Content starts
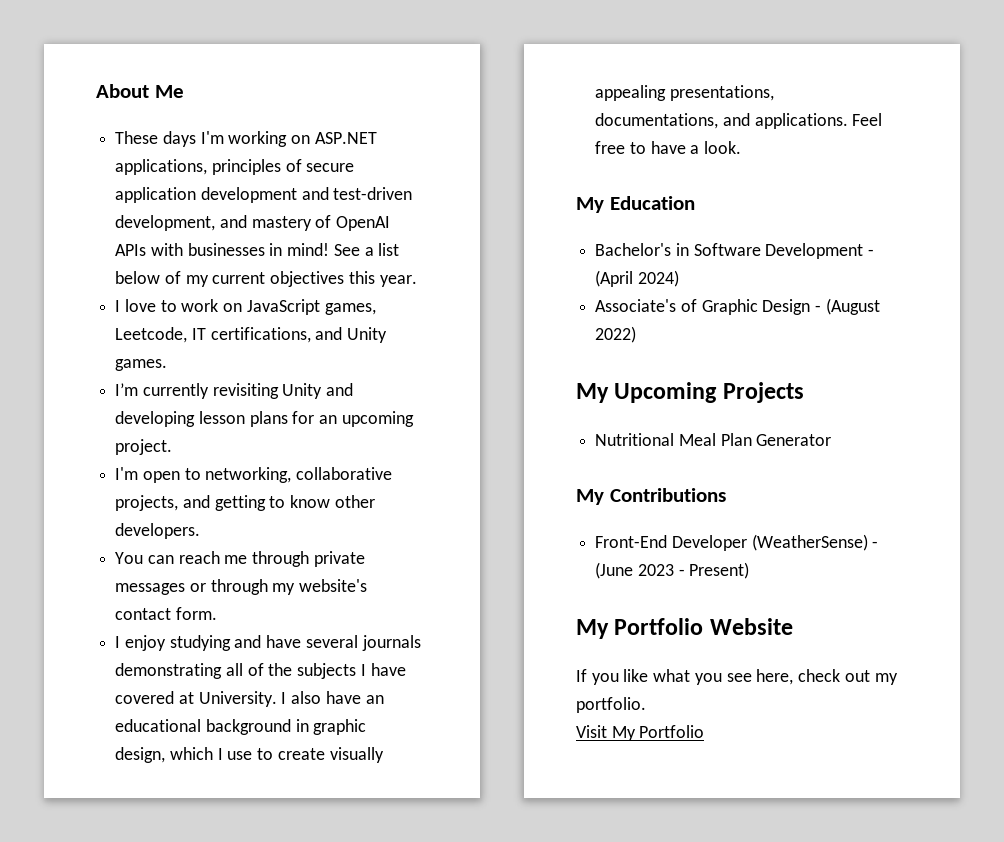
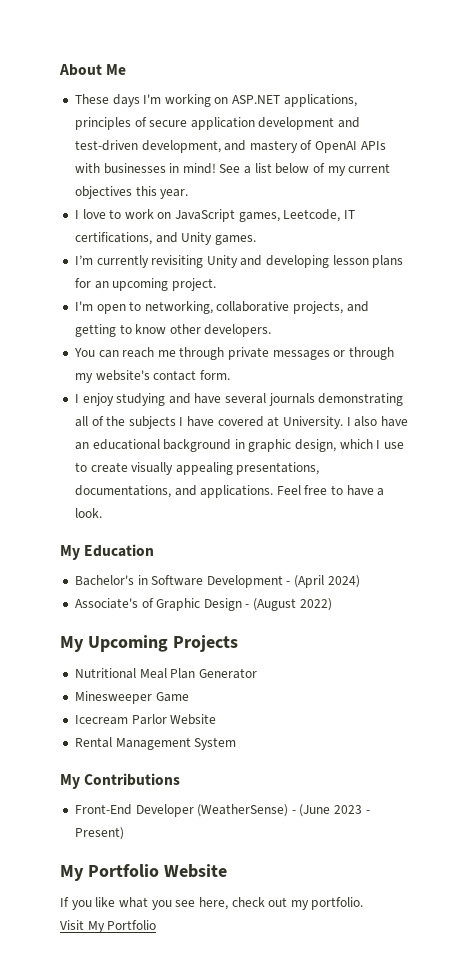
+ Minesweeper Game
+ Icecream Parlor Website
+ Rental Management System

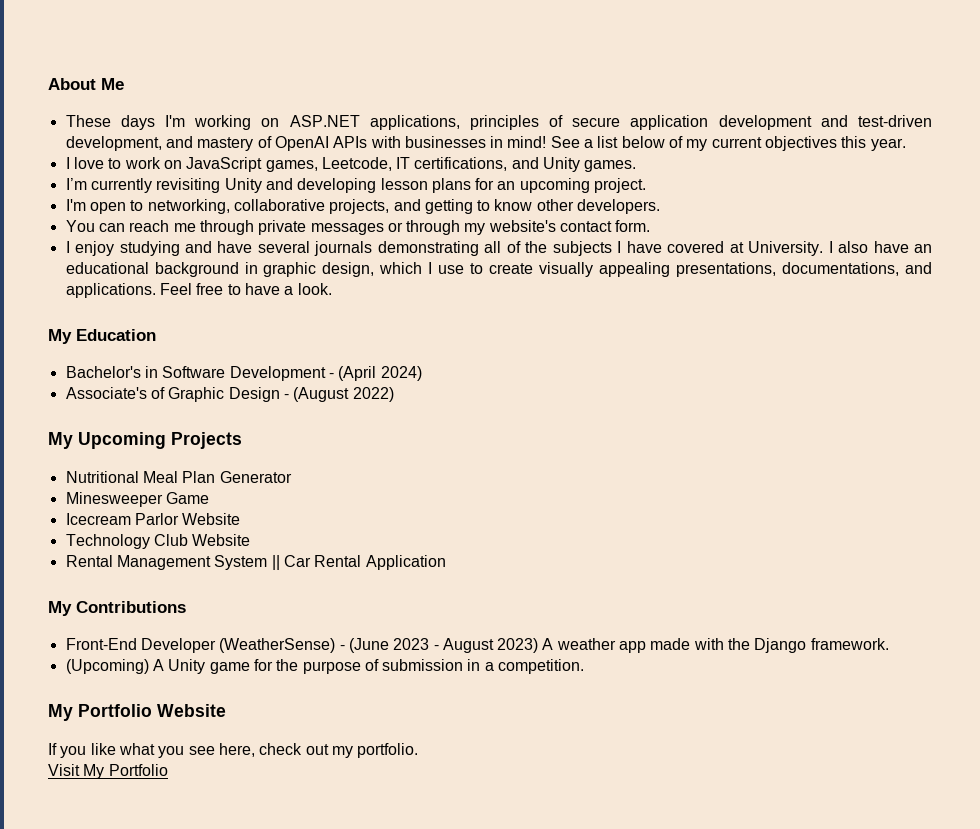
+ Technology Club Website
- Rental Management System
+ Rental Management System || Car Rental Application
- Front-End Developer (WeatherSense) - (June 2023 - Present)
+ Front-End Developer (WeatherSense) - (June 2023 - August 2023) A weather app made with the Django framework.
+ (Upcoming) A Unity game for the purpose of submission in a competition.

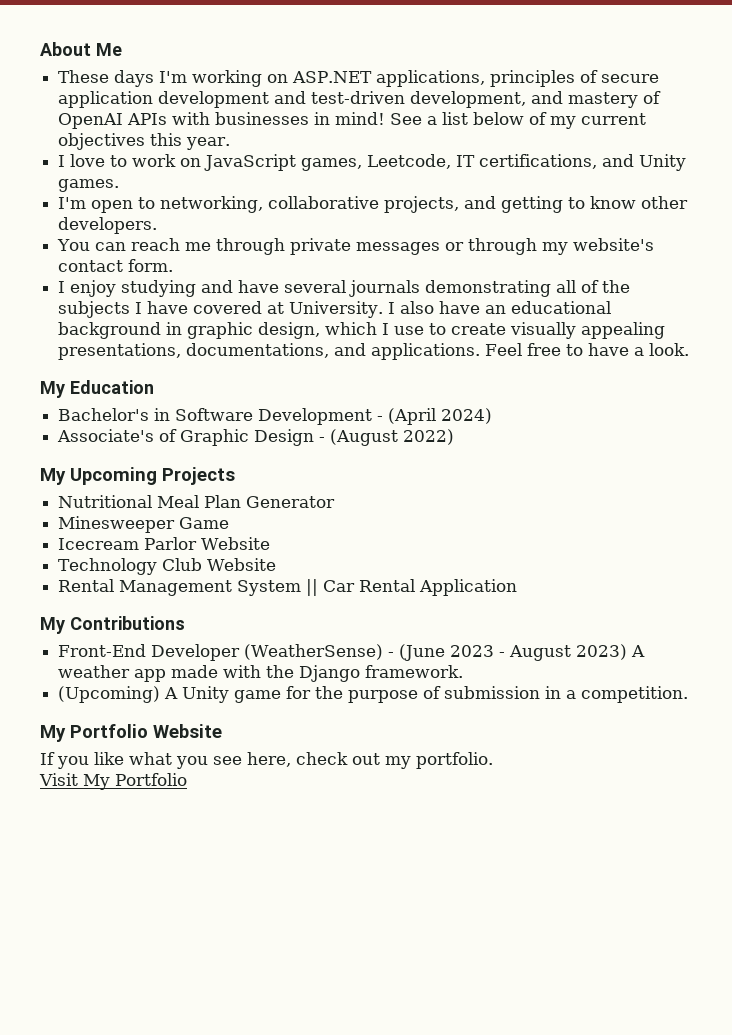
- I’m currently revisiting Unity and developing lesson plans for an upcoming project.

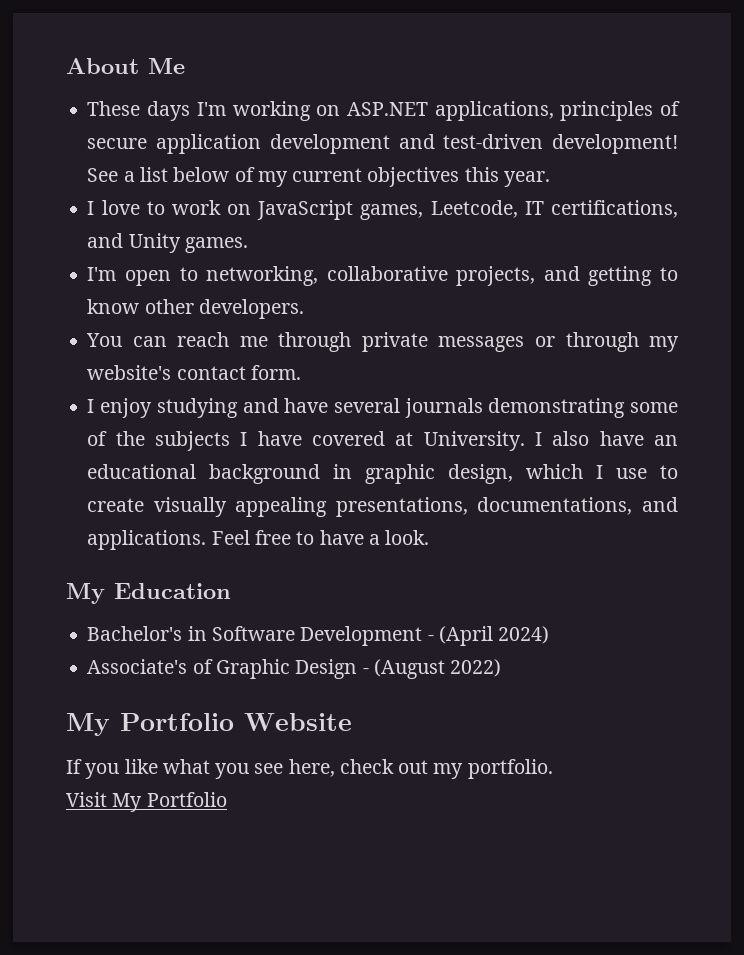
- These days I'm working on ASP.NET applications, principles of secure application development and test-driven development, and mastery of OpenAI APIs with businesses in mind!
+ These days I'm working on ASP.NET applications, principles of secure application development and test-driven development!
- I enjoy studying and have several journals demonstrating all of the subjects I have covered at University.
+ I enjoy studying and have several journals demonstrating some of the subjects I have covered at University.
- My Upcoming Projects
- Nutritional Meal Plan Generator
- Minesweeper Game
- Icecream Parlor Website
- Technology Club Website
- Rental Management System || Car Rental Application
- My Contributions
- Front-End Developer (WeatherSense) - (June 2023 - August 2023) A weather app made with the Django framework.
- (Upcoming) A Unity game for the purpose of submission in a competition.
Content ends
§ **WORK ORDER**:
Set down the whole listing exactly as given, except for the pictures.

§ **ANSWER**:
+ Minesweeper Game
+ Icecream Parlor Website
+ Rental Management System

+ Technology Club Website
- Rental Management System
+ Rental Management System || Car Rental Application
- Front-End Developer (WeatherSense) - (June 2023 - Present)
+ Front-End Developer (WeatherSense) - (June 2023 - August 2023) A weather app made with the Django framework.
+ (Upcoming) A Unity game for the purpose of submission in a competition.

- I’m currently revisiting Unity and developing lesson plans for an upcoming project.

- These days I'm working on ASP.NET applications, principles of secure application development and test-driven development, and mastery of OpenAI APIs with businesses in mind!
+ These days I'm working on ASP.NET applications, principles of secure application development and test-driven development!
- I enjoy studying and have several journals demonstrating all of the subjects I have covered at University.
+ I enjoy studying and have several journals demonstrating some of the subjects I have covered at University.
- My Upcoming Projects
- Nutritional Meal Plan Generator
- Minesweeper Game
- Icecream Parlor Website
- Technology Club Website
- Rental Management System || Car Rental Application
- My Contributions
- Front-End Developer (WeatherSense) - (June 2023 - August 2023) A weather app made with the Django framework.
- (Upcoming) A Unity game for the purpose of submission in a competition.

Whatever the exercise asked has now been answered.